Output of the rectifier as labeled on the casing goes tot he fan motor AND capacitor - poistive to positive and negative to negative of course.

If the fan did not blow up during your first attempt(s) then it shall work now.
In case it does not: please check if actually 12V is coming out of the transformer!
As it provides AC it should not need a big load connected to it but some of these LED transformers simple switch off if you start them without a load.
You can also just connect the AC side of the transformer to mains power and measure with a multimeter if 12 AC is coming out, might be a bit higher without a load, so maybe 18V.
No output at all: Try adding a 12V / 10W light bulb to the transformer output.
If the light goes on when you connect mains power then you might need to keep the light as a ballst for the transformer to operate.
Could double as a nice spot light for the bulles as well.


Answer 1 year ago


Thanks for your advice, it helped me to simplify the cabling.

I managed to source a 240v to 12v dc transformer (power convertor) for led. That operates the fan okay. I'm not sure if it has a capacitor or rectifier built in but it operates the fan so im happy.

Thank you !!!

Jack A Lopez
Jack A Lopez

2 years ago

I humbly suggest checking the voltage, on the wires going to the fan, using a multimeter, for to determine approximately how much voltage is on those wires, and also if it is AC or DC.

Regarding the power converter in your second picture, the box with two red wires and two white wires, the markings on that seem to suggest its output, which is on the two white wires, is 12 volts AC. Guessing the red wires want to be connected to (L)ine and (N)eutral of your mains power, at 220 VAC, as input.

If the voltage going to your fan is AC, and the fan wants DC, I think that might be plausible explanation for why it is not working.

By the way, in the old usage of the word, a "transformer",


is necessarily a power converter with AC input, and AC output.

Although, in the new sense of the word, especially used by laypersons with superficial understanding of electricity, a "transformer" is any kind of electric power converter, so the output could be DC, could be AC, or whatever.
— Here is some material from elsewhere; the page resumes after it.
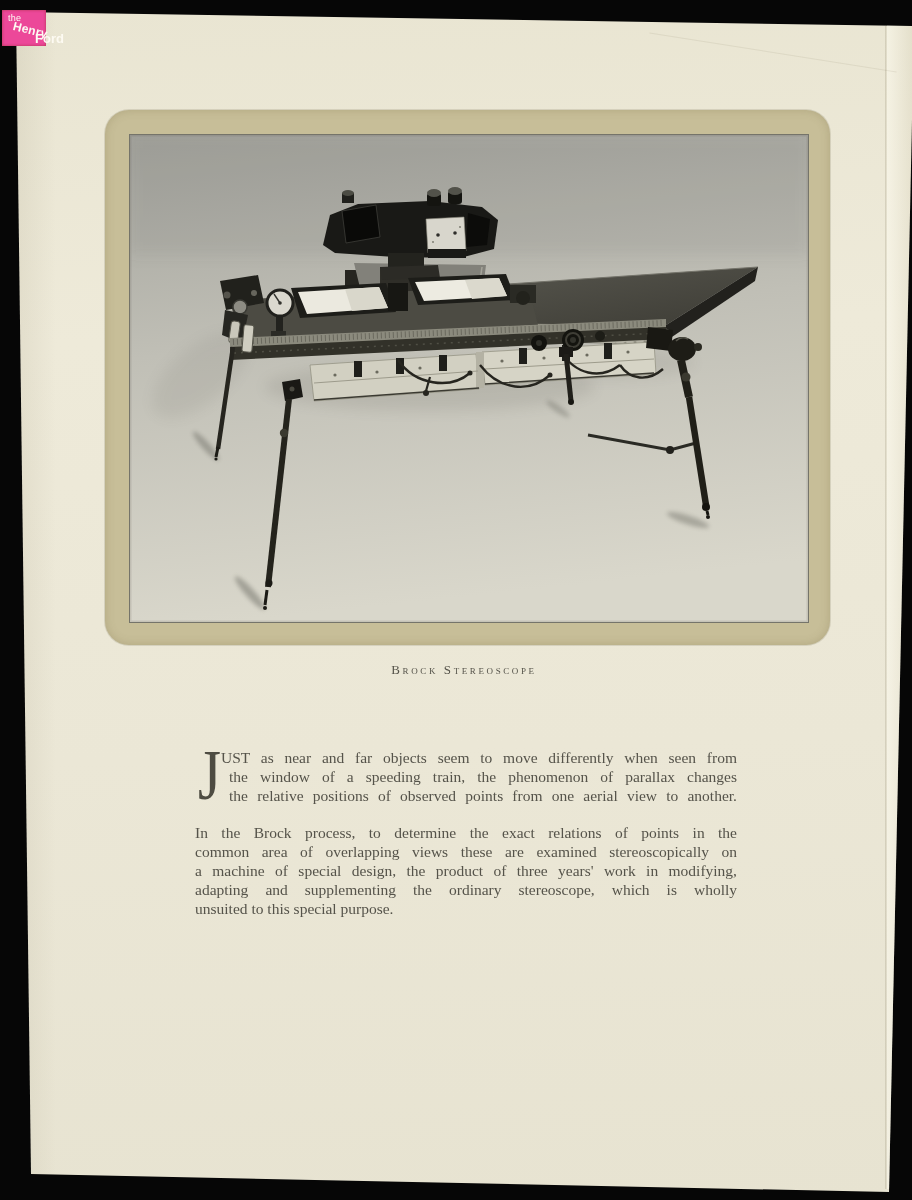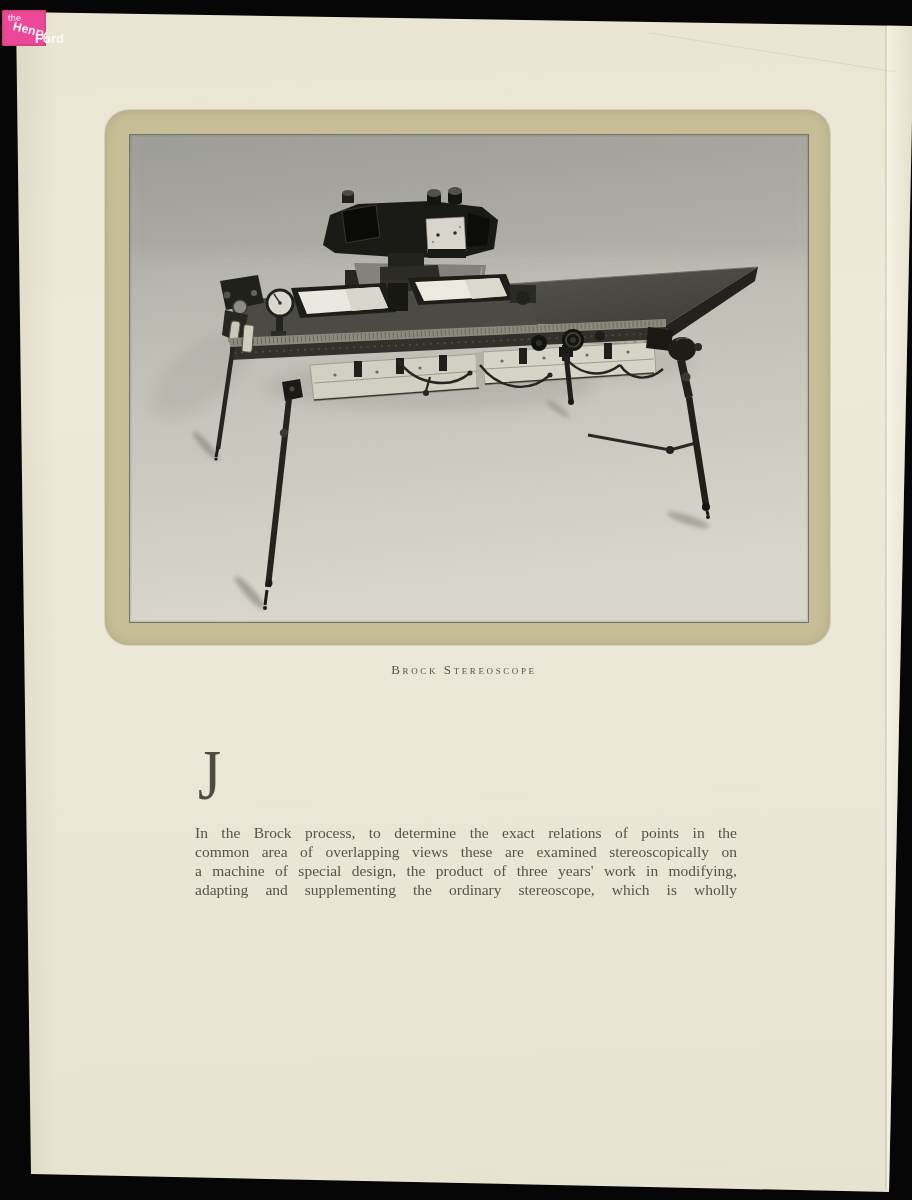"UST as near and far" div.textblock { html: none -> <div> <div>UST as near and far objects seem to move differently when seen from</div> <div>the window of a speeding train, the phenomenon of parallax changes</div> <div>the relative positions of observed points from one aerial view to another.</div> </div> }
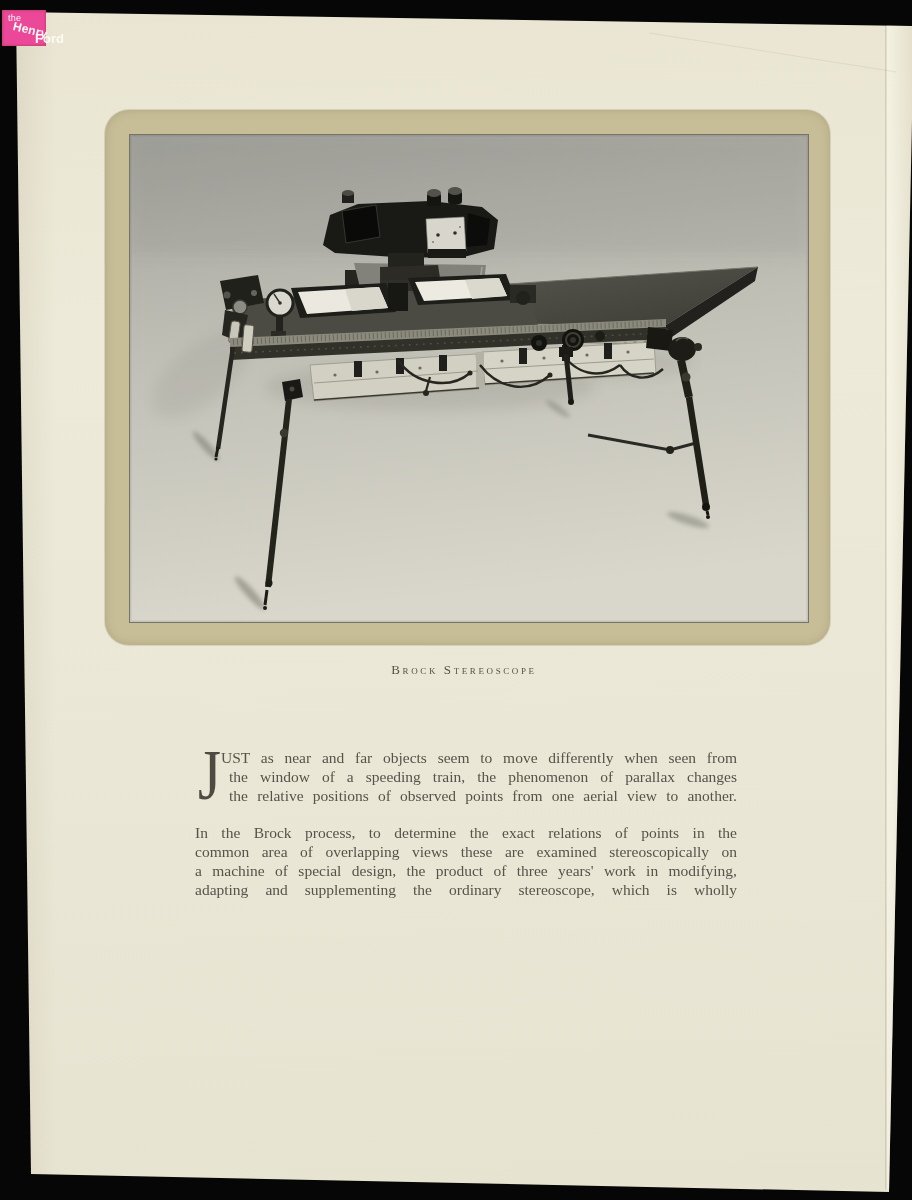"unsuited to this special purpose." div.text-line { html: none -> <div>unsuited to this special purpose.</div> }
It is like these people use the word, "transformer" interchangeably with "DC adapter", or "AC adapter", or "power supply", or "DC-to-DC converter", etc.

I dunno. If in doubt, I just call it a power converter, because that's truthful language, if general.

Regarding the capacitor, if there are markings on it suggesting polarity, like one terminal labeled with a plus (+) sign, that usually means it is a, what they call, polarized capacitor. That kind of capacitor should only be connected to DC, and only with the matching polarity.

Also regarding the capacitor, some types of AC motor need a capacitor (always a non-polarized one, since it is used with AC) to run properly.


In contrast, DC motors usually do not need a capacitor to run properly. So I am not sure why the DC fan in your bubble machine has to have a capacitor attached to it.

Although your DC motor probably does want some DC voltage, and that was my main worry, which is why I suggested you check that first.

If your DC fan is the same kind as found in desktop computers, and I think it is likely that it might be, since those kind of fans are cheap and ubiquitous, then it will run comfortably on any DC voltage, roughly in the range from 3 to 12 volts, and the magnitude of the voltage determines how fast it runs.